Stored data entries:
------------------------------------------------------------------------
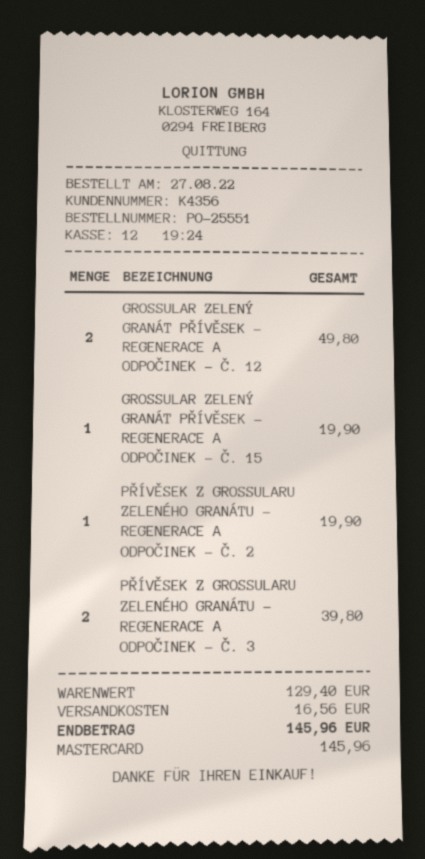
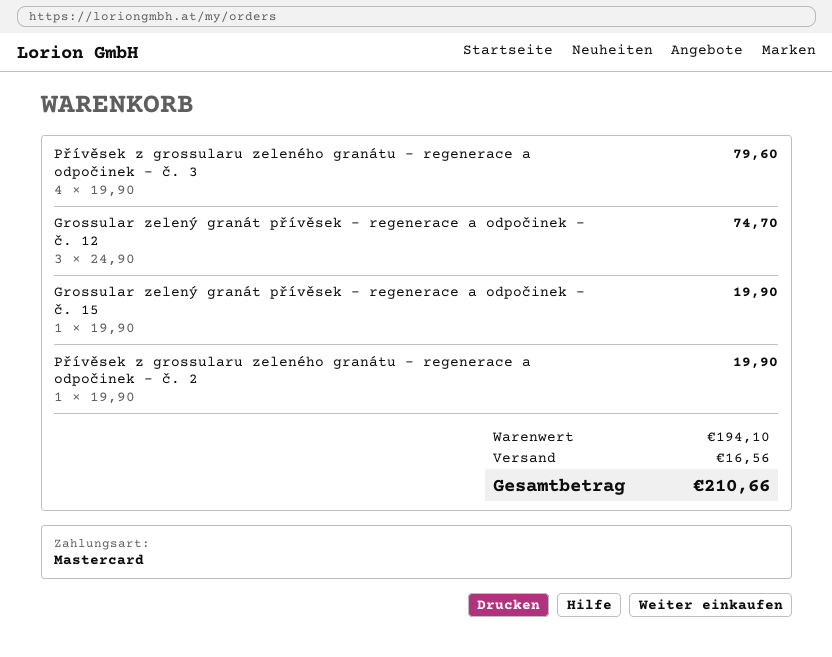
GROSSULAR ZELENÝ GRANÁT PŘÍVĚSEK - REGENERACE A ODPOČINEK - Č. 12: 2 for 49.80 -> 3 for 74.70
PŘÍVĚSEK Z GROSSULARU ZELENÉHO GRANÁTU - REGENERACE A ODPOČINEK - Č. 3: 2 for 39.80 -> 4 for 79.60
subtotal: 129.40 -> 194.10
total: 145.96 -> 210.66

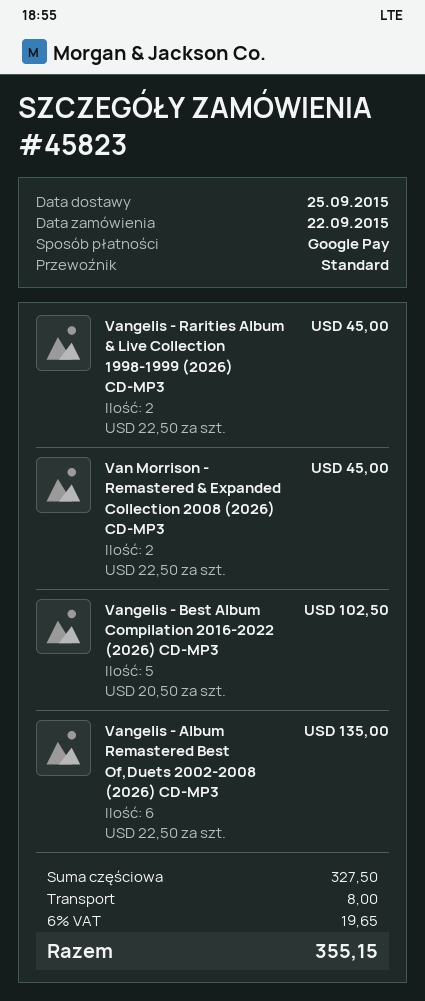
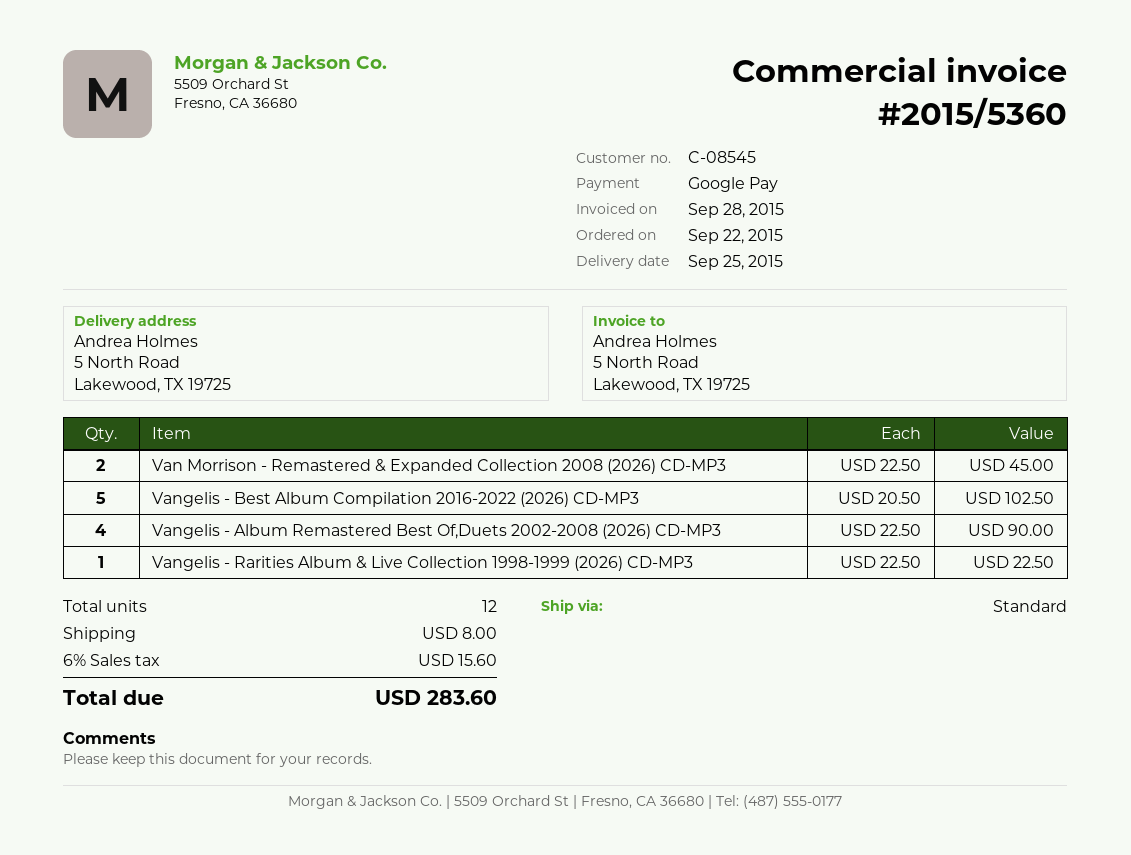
Vangelis - Rarities Album & Live Collection 1998-1999 (2026) CD-MP3: 2 x 22.50 = 45.00 -> 1 x 22.50 = 22.50
Vangelis - Album Remastered Best Of,Duets 2002-2008 (2026) CD-MP3: 6 x 22.50 = 135.00 -> 4 x 22.50 = 90.00
tax: 6% = 19.65 -> 6% = 15.60
total: 355.15 -> 283.60

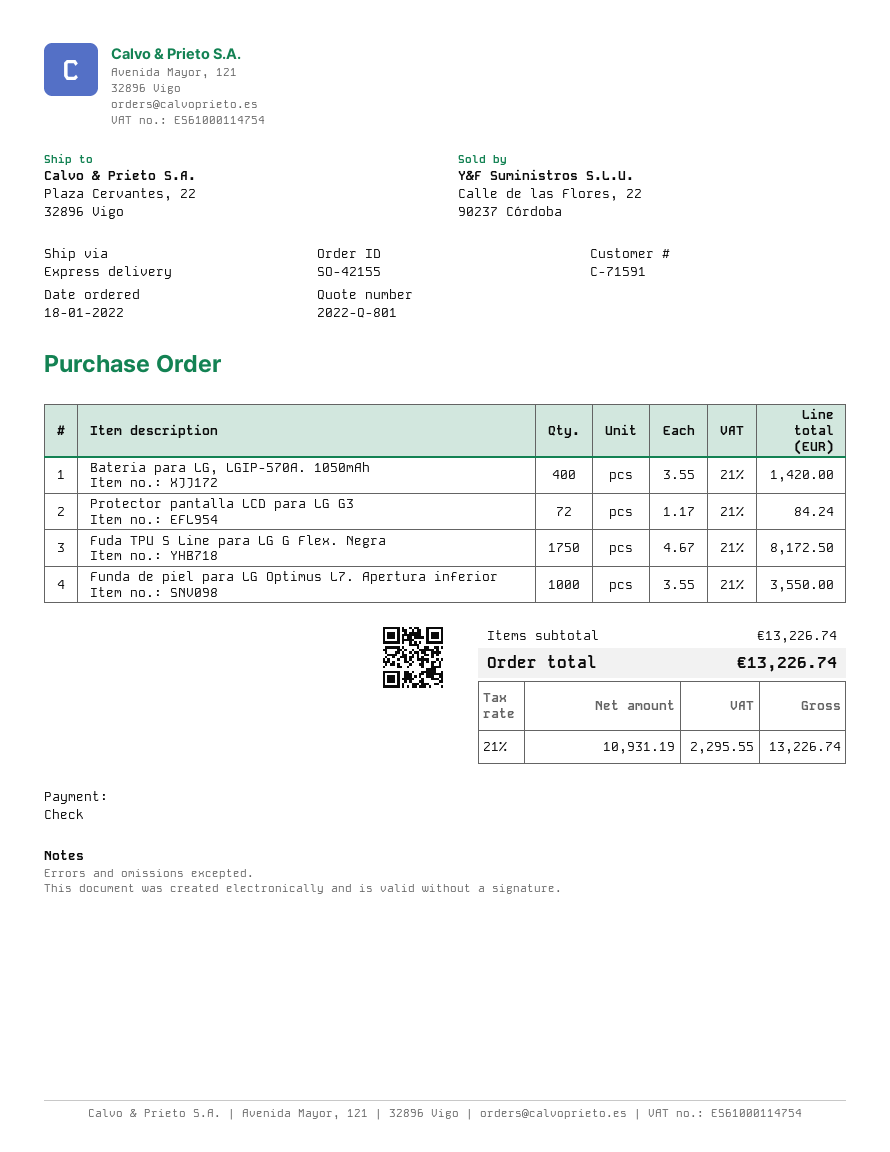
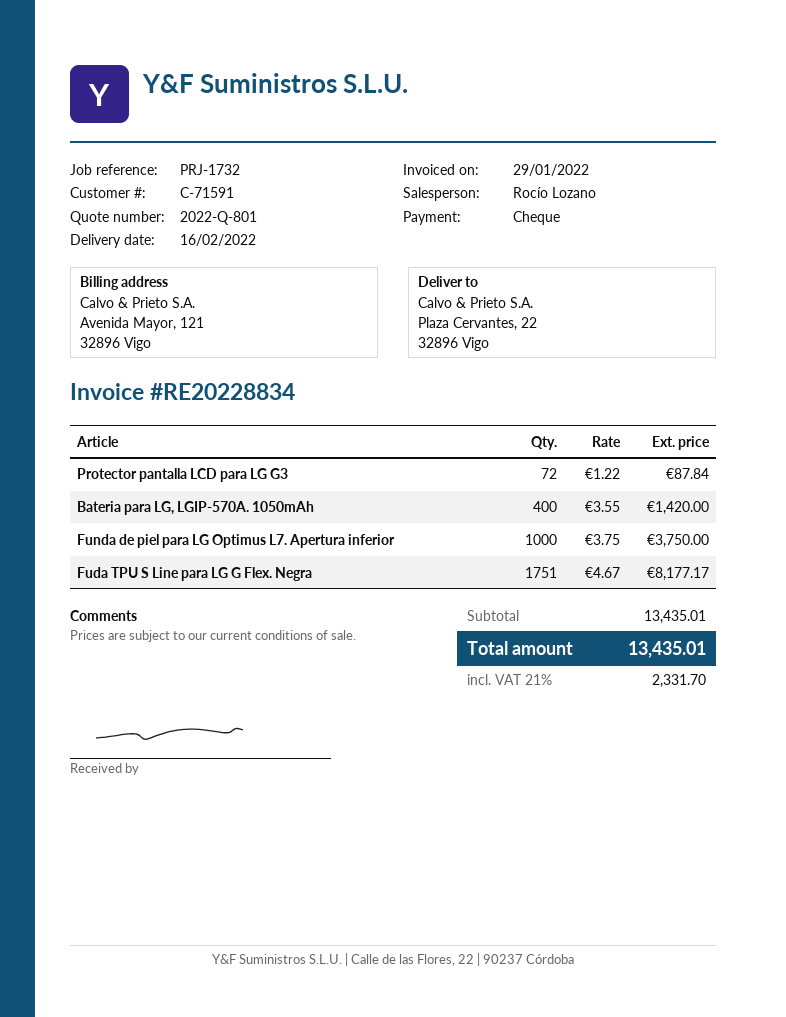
Protector pantalla LCD para LG G3: 72 x 1.17 = 84.24 -> 72 x 1.22 = 87.84
Fuda TPU S Line para LG G Flex. Negra: 1750 x 4.67 = 8172.50 -> 1751 x 4.67 = 8177.17
Funda de piel para LG Optimus L7. Apertura inferior: 1000 x 3.55 = 3550.00 -> 1000 x 3.75 = 3750.00
subtotal: 13226.74 -> 13435.01
tax: 21% = 2295.55 -> 21% = 2331.70
total: 13226.74 -> 13435.01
------------------------------------------------------------------------
Each line in the data that holds the string "Album" should be found and copied.

Vangelis - Rarities Album & Live Collection 1998-1999 (2026) CD-MP3: 2 x 22.50 = 45.00 -> 1 x 22.50 = 22.50
Vangelis - Album Remastered Best Of,Duets 2002-2008 (2026) CD-MP3: 6 x 22.50 = 135.00 -> 4 x 22.50 = 90.00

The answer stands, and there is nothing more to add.